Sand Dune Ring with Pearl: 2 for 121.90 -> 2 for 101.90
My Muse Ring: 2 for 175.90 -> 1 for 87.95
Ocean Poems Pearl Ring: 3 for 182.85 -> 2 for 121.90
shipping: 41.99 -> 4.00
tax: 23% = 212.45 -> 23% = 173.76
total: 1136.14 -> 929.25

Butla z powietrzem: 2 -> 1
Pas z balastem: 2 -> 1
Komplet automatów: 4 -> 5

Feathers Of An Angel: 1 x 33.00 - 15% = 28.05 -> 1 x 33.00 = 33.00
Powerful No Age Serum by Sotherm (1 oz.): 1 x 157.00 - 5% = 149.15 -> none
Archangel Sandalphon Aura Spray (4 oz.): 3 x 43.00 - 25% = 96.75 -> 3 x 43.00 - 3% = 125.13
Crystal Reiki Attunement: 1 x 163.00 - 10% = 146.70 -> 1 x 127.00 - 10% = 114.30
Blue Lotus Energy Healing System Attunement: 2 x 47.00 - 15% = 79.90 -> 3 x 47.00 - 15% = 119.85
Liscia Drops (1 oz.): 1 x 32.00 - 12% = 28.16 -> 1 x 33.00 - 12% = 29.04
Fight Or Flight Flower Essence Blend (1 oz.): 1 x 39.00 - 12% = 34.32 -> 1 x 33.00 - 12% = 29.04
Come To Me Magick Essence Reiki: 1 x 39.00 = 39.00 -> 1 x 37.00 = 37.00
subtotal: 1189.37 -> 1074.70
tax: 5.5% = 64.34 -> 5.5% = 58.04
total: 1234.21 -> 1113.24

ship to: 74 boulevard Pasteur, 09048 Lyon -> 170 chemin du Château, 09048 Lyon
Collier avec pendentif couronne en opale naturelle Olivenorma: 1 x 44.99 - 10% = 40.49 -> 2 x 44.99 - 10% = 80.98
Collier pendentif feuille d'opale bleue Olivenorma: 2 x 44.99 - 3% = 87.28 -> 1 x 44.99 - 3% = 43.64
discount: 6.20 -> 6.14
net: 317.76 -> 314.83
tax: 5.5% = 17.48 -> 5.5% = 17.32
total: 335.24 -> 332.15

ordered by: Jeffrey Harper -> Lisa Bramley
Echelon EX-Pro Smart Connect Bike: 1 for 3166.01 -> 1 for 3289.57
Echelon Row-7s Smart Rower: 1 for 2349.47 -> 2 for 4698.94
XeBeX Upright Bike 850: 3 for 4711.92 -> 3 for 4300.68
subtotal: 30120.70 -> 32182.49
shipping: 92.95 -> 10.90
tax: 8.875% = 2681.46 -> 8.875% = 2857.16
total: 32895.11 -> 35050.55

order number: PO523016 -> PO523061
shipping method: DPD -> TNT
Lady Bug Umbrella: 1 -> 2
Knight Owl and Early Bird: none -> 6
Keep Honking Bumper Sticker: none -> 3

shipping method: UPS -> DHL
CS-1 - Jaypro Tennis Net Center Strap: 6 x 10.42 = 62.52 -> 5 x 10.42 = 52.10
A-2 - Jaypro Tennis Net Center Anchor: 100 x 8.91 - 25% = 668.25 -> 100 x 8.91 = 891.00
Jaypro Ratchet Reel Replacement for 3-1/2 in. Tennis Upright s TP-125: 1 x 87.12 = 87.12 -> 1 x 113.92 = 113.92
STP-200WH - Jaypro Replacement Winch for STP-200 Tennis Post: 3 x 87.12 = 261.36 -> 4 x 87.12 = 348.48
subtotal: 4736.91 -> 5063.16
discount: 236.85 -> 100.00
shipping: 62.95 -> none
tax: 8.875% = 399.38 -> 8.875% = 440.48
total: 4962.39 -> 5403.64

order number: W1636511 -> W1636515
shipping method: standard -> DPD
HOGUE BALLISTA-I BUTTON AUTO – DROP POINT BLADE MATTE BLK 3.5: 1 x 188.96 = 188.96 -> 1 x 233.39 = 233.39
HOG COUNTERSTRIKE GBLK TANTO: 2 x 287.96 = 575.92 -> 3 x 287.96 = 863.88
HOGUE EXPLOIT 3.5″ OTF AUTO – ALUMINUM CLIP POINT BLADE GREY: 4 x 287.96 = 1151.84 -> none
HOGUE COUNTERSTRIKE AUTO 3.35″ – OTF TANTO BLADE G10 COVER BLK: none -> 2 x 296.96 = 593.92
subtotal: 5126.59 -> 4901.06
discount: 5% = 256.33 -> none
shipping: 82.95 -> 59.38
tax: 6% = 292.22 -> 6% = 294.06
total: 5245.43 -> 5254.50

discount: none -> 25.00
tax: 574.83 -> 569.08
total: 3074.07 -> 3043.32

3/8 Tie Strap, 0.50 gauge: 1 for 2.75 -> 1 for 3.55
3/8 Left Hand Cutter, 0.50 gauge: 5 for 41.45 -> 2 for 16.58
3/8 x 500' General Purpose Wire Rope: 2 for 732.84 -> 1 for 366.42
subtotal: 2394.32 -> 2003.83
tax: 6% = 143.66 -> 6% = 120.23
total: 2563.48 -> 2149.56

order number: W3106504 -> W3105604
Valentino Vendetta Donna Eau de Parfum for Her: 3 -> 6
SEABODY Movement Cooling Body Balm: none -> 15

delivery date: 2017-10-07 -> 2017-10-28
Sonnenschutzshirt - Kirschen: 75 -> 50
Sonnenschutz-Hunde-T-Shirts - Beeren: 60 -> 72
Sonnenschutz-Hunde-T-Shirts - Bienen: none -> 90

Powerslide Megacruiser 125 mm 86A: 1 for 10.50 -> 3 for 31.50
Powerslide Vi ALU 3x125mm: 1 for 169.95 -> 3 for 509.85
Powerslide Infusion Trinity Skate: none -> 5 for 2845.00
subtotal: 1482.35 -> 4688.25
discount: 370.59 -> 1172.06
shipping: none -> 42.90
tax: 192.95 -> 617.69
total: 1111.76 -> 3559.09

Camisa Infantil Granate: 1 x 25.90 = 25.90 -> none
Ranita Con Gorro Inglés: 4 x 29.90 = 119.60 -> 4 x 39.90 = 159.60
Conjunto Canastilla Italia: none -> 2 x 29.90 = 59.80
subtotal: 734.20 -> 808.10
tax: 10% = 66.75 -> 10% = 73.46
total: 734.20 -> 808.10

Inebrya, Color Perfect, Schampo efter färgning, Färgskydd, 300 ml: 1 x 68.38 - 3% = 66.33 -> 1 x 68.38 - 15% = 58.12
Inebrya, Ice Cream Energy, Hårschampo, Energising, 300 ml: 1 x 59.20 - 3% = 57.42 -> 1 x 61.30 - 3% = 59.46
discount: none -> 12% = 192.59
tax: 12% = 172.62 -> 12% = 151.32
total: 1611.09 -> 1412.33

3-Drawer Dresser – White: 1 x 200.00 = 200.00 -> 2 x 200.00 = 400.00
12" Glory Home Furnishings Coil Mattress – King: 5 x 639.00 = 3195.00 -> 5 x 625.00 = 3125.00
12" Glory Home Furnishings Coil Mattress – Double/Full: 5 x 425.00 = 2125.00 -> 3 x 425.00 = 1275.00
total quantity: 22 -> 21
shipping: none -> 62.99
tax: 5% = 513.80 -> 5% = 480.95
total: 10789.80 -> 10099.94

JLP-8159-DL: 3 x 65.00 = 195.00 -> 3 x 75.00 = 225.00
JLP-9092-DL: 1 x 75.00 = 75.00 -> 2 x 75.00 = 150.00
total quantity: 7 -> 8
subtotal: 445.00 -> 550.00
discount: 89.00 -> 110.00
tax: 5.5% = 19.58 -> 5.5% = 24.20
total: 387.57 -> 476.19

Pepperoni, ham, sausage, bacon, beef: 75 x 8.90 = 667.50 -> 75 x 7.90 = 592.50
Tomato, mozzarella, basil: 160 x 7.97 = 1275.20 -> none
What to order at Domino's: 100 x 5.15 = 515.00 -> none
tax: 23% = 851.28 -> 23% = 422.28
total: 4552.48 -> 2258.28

====

### What the task asks:
Take every line above that includes "opale" and list it.

### Output of the exercise:
Collier avec pendentif couronne en opale naturelle Olivenorma: 1 x 44.99 - 10% = 40.49 -> 2 x 44.99 - 10% = 80.98
Collier pendentif feuille d'opale bleue Olivenorma: 2 x 44.99 - 3% = 87.28 -> 1 x 44.99 - 3% = 43.64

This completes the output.